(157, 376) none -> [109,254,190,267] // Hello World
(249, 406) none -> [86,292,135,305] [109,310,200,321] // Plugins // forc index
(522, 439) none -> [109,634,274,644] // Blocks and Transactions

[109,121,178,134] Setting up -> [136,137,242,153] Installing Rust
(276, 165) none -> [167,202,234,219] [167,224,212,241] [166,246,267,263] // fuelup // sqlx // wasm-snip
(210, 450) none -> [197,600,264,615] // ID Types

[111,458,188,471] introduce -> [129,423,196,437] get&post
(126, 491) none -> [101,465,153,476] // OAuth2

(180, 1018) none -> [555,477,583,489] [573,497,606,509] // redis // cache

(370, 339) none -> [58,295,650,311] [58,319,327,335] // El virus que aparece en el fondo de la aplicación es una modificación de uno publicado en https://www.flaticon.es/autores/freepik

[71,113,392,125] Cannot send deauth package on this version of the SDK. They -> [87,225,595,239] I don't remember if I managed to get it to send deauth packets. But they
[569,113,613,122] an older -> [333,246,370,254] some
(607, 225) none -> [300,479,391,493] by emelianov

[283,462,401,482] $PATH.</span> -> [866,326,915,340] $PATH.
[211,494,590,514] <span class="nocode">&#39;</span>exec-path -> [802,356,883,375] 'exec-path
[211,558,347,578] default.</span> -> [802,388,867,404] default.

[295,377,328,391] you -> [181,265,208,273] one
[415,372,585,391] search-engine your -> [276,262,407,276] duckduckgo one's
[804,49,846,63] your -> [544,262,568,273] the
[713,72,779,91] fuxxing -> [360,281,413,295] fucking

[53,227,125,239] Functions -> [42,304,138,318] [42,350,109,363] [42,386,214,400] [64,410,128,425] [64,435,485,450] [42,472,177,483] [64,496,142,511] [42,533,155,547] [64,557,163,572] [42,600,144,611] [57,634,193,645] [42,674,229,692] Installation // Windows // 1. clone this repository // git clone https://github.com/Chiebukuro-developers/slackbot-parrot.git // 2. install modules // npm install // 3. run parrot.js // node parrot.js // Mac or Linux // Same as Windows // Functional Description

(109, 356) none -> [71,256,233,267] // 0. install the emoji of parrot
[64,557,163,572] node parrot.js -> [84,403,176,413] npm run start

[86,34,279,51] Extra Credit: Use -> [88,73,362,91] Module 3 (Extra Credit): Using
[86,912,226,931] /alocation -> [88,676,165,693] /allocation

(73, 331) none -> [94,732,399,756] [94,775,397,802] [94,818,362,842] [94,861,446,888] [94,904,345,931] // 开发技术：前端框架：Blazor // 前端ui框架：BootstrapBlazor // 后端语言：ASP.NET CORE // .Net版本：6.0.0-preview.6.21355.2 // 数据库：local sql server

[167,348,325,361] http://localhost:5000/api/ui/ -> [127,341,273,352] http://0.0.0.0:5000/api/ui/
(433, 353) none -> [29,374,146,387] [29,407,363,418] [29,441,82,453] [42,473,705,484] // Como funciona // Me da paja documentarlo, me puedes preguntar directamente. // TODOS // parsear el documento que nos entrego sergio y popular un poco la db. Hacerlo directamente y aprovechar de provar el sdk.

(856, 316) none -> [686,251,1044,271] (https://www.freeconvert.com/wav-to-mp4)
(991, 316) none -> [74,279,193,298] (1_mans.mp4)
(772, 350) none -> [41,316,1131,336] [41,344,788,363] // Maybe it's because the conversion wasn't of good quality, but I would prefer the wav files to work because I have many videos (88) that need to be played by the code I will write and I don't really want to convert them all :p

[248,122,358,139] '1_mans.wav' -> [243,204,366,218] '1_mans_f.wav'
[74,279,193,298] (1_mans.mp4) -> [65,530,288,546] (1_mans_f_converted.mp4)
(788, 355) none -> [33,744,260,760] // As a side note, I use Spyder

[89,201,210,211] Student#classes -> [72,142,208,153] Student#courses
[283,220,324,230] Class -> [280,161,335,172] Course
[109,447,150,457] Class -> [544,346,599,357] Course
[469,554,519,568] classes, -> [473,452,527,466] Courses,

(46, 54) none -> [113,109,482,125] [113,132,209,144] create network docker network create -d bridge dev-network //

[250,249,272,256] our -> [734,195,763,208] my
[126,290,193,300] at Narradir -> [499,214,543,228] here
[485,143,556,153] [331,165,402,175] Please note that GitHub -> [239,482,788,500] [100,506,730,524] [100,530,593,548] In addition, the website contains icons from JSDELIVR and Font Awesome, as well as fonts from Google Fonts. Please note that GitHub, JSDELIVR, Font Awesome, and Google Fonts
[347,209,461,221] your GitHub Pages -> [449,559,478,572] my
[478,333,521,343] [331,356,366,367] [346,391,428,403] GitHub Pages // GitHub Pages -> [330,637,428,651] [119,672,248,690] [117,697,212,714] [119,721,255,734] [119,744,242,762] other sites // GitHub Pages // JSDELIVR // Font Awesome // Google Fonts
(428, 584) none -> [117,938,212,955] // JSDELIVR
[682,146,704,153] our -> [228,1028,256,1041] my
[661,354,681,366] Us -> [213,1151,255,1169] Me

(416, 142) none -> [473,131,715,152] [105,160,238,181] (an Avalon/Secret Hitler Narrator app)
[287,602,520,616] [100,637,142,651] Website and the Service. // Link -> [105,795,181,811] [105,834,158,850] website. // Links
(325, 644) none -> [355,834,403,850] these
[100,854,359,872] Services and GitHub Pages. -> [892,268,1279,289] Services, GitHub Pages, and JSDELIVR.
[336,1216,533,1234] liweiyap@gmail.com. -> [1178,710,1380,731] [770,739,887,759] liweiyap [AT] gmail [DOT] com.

▶ [TASK DETAILS] Find "JSDELIVR" in the preceding records. Copy each line that holds it.

▶ [OUTPUT OF THE EXERCISE]
[485,143,556,153] [331,165,402,175] Please note that GitHub -> [239,482,788,500] [100,506,730,524] [100,530,593,548] In addition, the website contains icons from JSDELIVR and Font Awesome, as well as fonts from Google Fonts. Please note that GitHub, JSDELIVR, Font Awesome, and Google Fonts
[478,333,521,343] [331,356,366,367] [346,391,428,403] GitHub Pages // GitHub Pages -> [330,637,428,651] [119,672,248,690] [117,697,212,714] [119,721,255,734] [119,744,242,762] other sites // GitHub Pages // JSDELIVR // Font Awesome // Google Fonts
(428, 584) none -> [117,938,212,955] // JSDELIVR
[100,854,359,872] Services and GitHub Pages. -> [892,268,1279,289] Services, GitHub Pages, and JSDELIVR.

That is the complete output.